The San Carlos man, according to The Mercury News, received multiple felony child pornography charges—in the original indictment, that is. The indictment charged him with possession of child pornography and intent or conspiracy to distribute child pornography. However, after coming to an agreement with the prosecution, Zalesny fared better than many other suspects charged with of the same crime. District Attorney Steve Wagstaffe opted to drop the felony CP charges. He said that the way the FBI obtained the evidence was questionable. He also noted that federal judges threw out the evidence in 50 percent of the Operation Pacifier cases.
Furthermore, the FBI are on shaky ground regarding probable cause; they raided Zalesny after he logged into the site. They never saw him download or distribute any illegal material. After seizing his laptops, however, investigators found 16 photographs depicting the abuse of underage girls. However, the FBI raided the apartment before they possessed any of this evidence and Wagstaffe believed such an invasion would cause an issue. “They believed, since he was seeking child porn, that was probable cause to get the warrant,” Wagstaffe said, adding that Zalesny admitted to investigators that he had downloaded the images and that he had forwarded them to others. “It is not that often we get somebody that was that young committing this crime.”

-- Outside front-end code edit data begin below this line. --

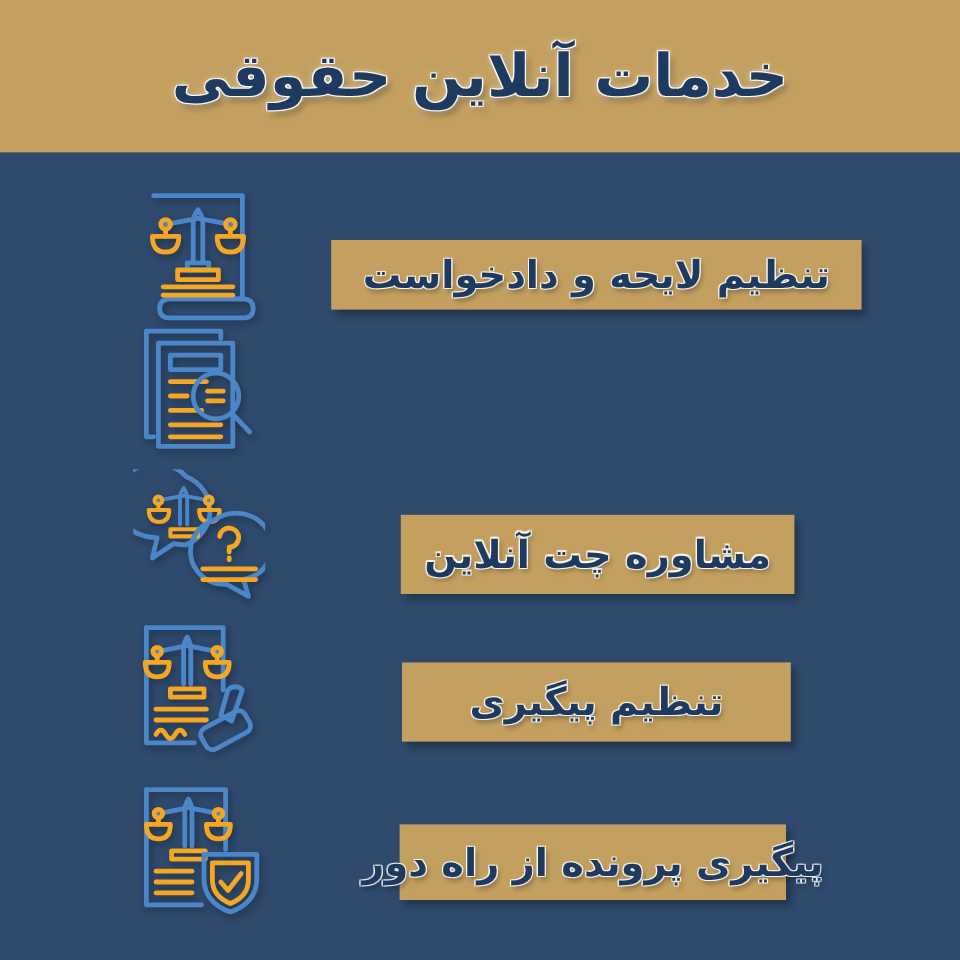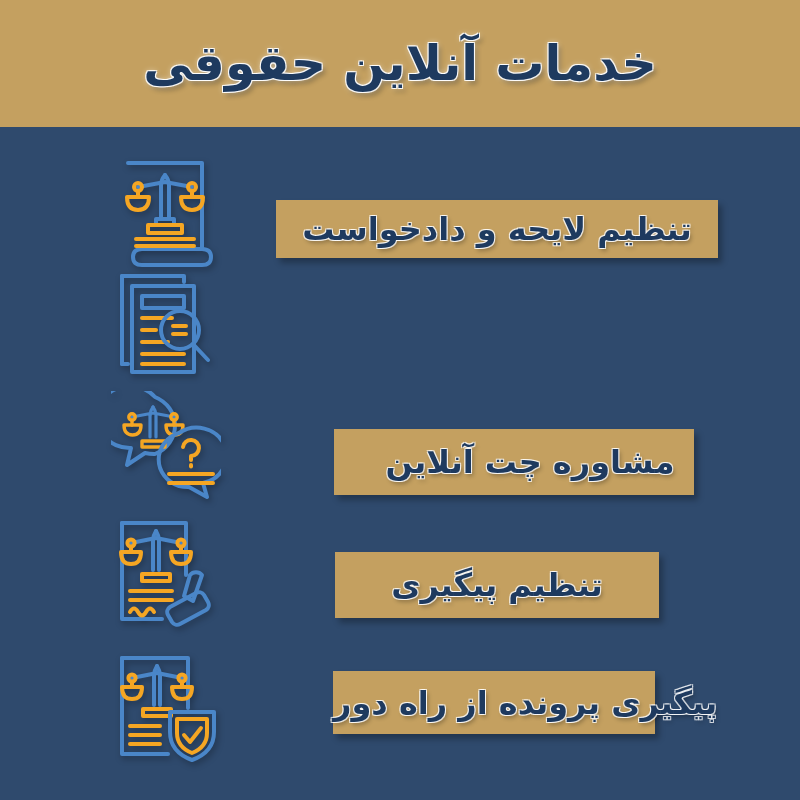"مشاوره چت آنلاین" #row-3 .label-band { padding-left: 32px -> none }
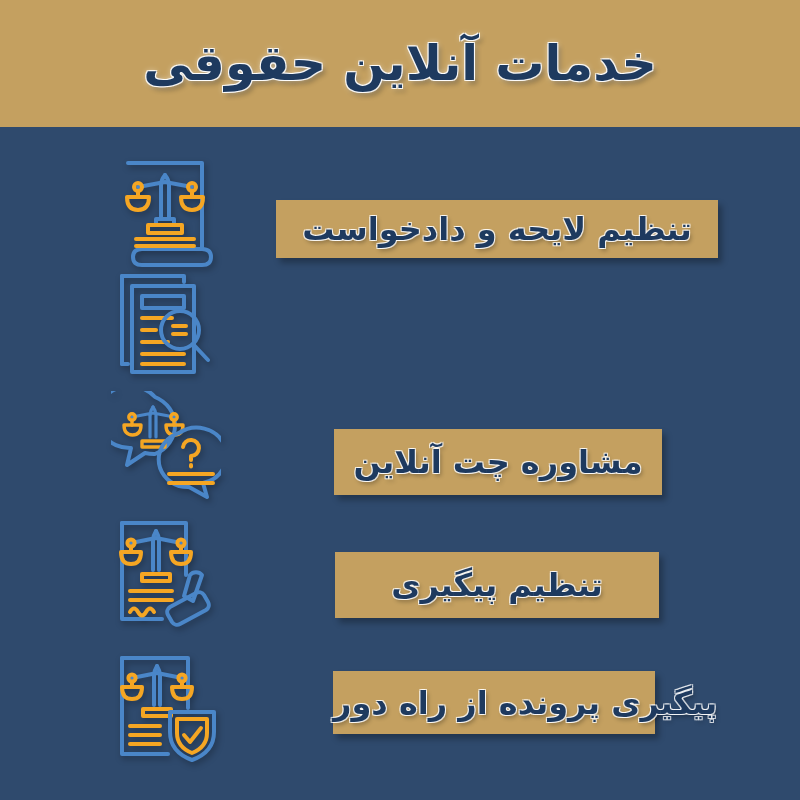"پیگیری پرونده از راه دور" #row-5 .label-band { justify-content: flex-end -> none; top: 26px -> 42px }
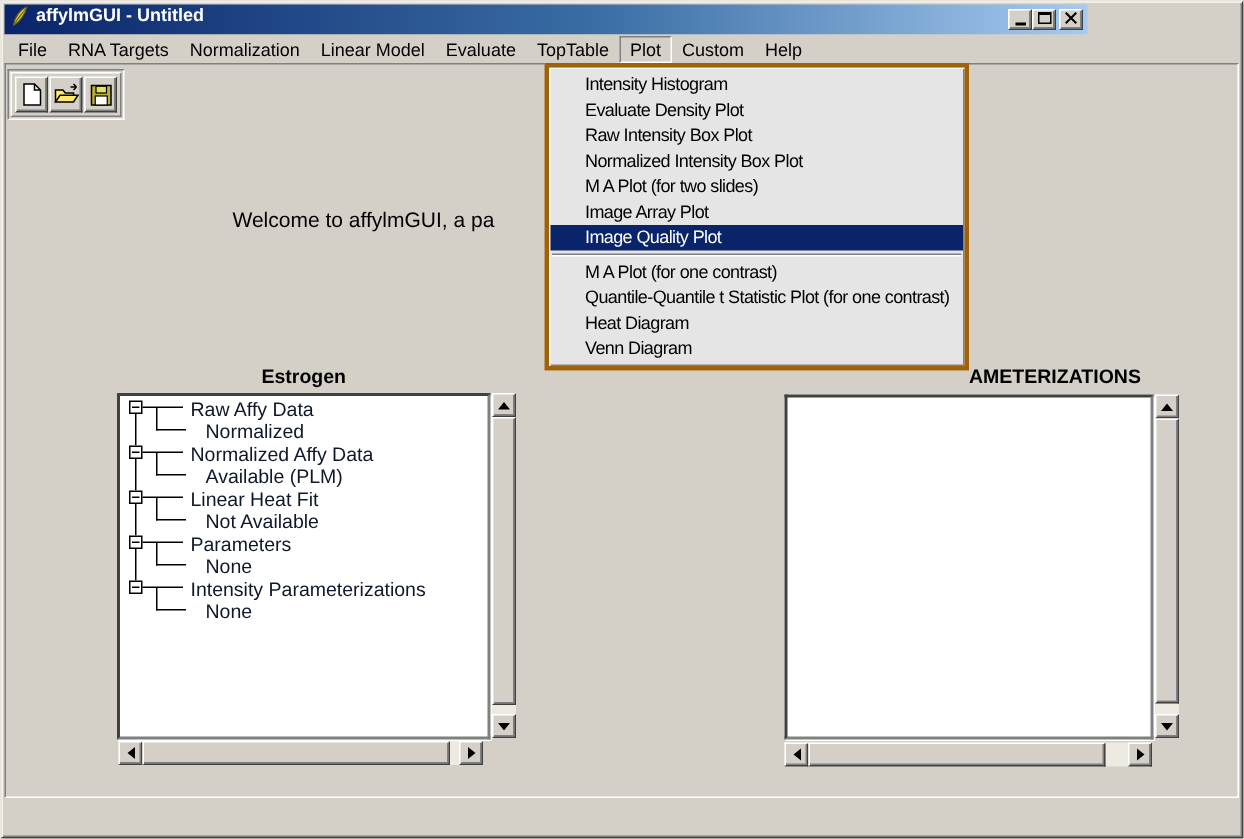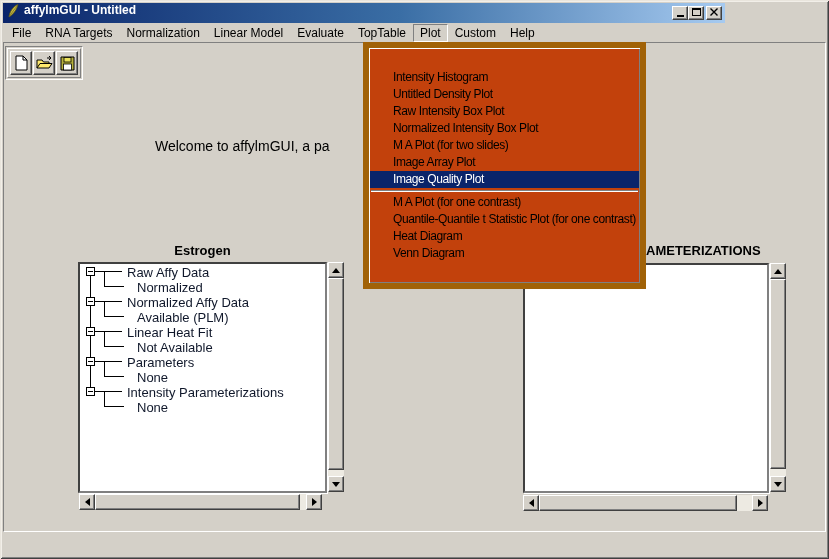"Intensity Histogram" .dropdown { background: #c2410c -> #e5e5e5; border: 6px solid #a16207 -> 3px solid #a16207; padding: 21px 1px -> 3px 1px }
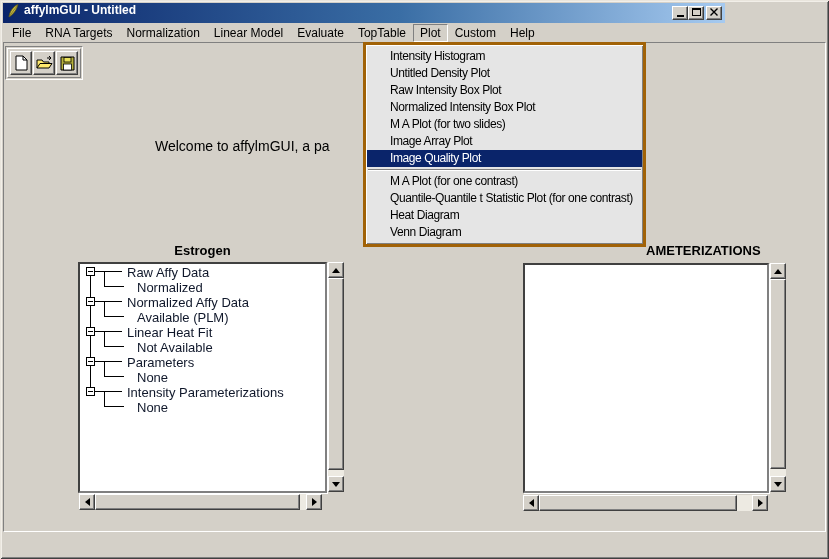"Untitled Density Plot" div.dd-item { text: Untitled -> Evaluate }
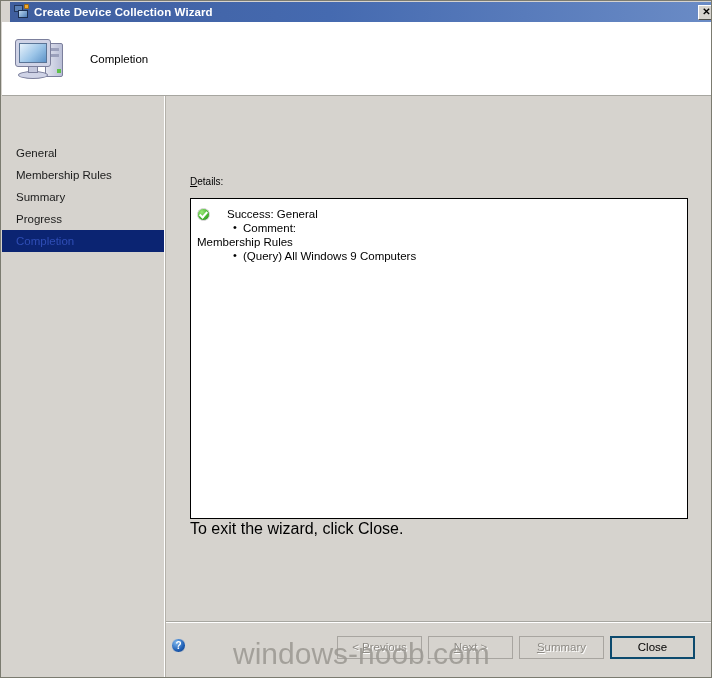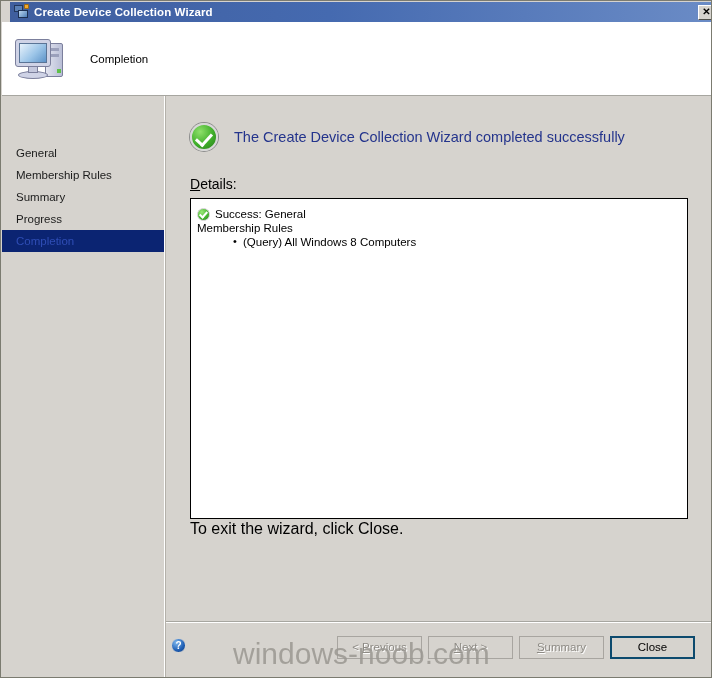"The Create Device Collection Wizard" div { html: <div> <div></div> <div>The Create Device Collection Wizard completed successfully</div> </div> -> none }
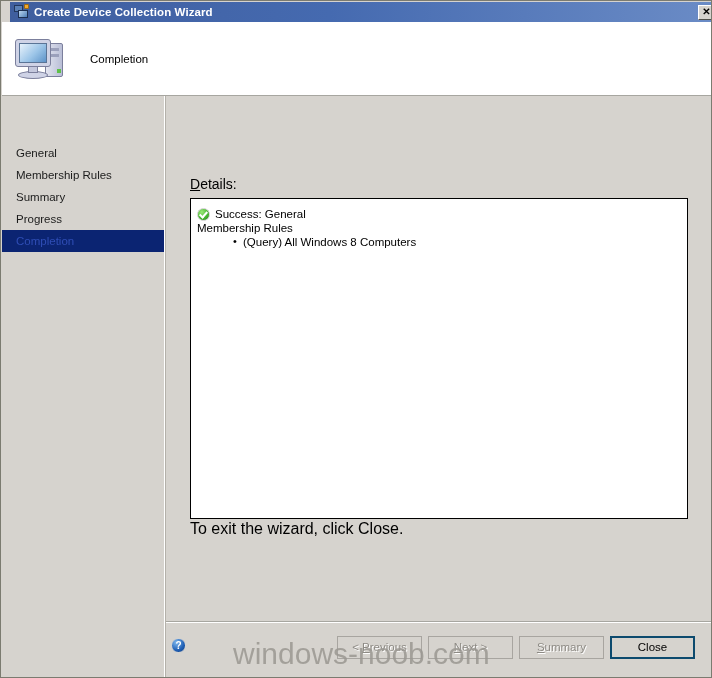"Details:" #details-label { font-size: 14px -> 10px }
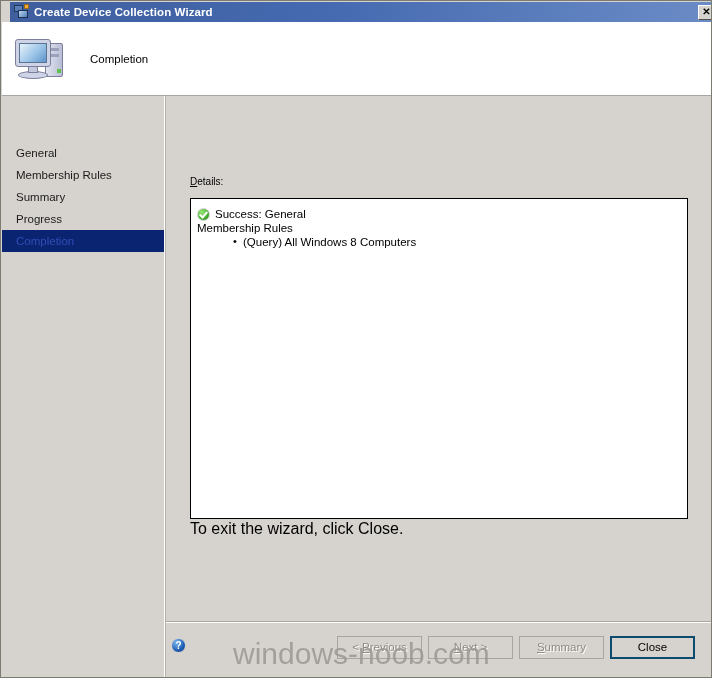"Success: General" .detail-head { gap: none -> 12px }
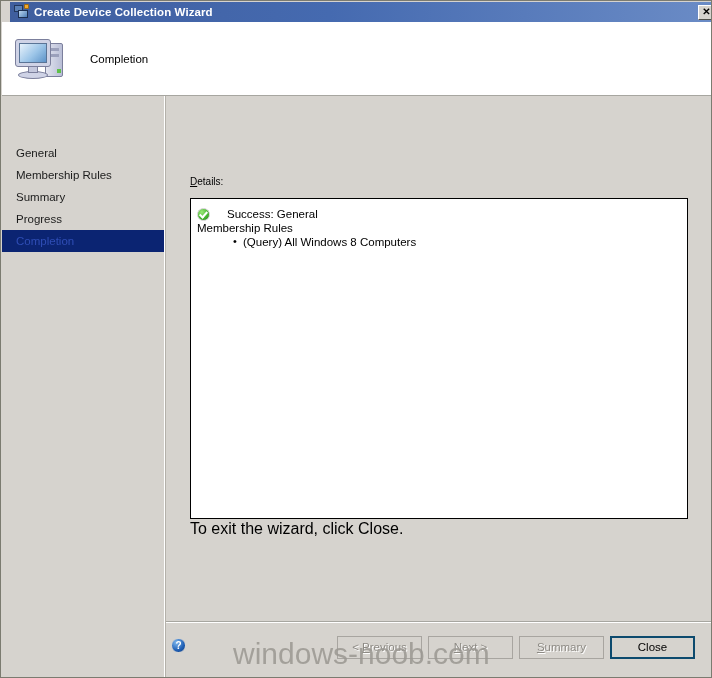"Comment:" li { html: none -> <li>Comment:</li> }
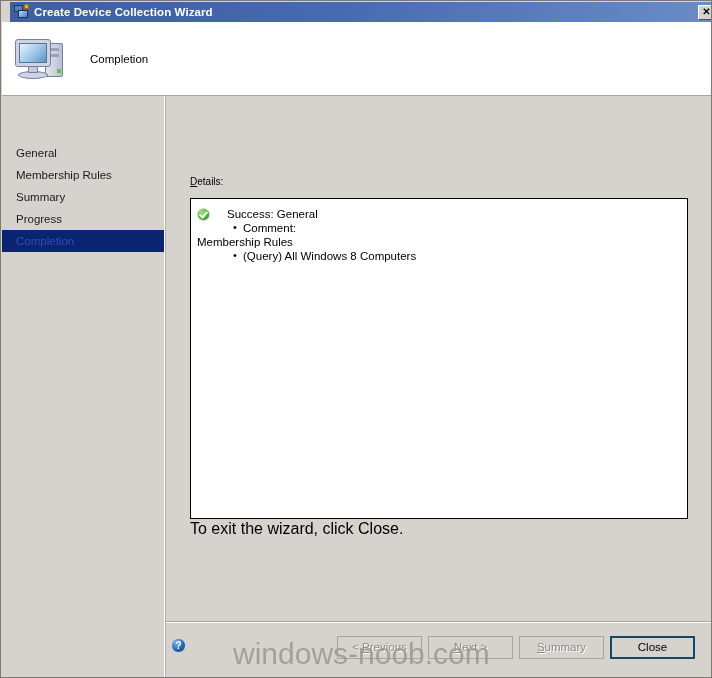"(Query) All Windows 8 Computers" li { text: 8 -> 9 }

Regarding the final sentencing, Wagstaffe said that “there is a legal issue about whether a magistrate can sign a warrant outside their jurisdiction; a federal judge can.” He continued, saying that there would be no way of knowing the side Superior Court Judge Elizabeth Lee would take: that the FBI were in the right or if, on the other hand, they were in the wrong. In the end, the plea deal allowed Zalesny to avoid the sex offender registry—he received six months in the county jail for computer fraud, followed by three years of probation.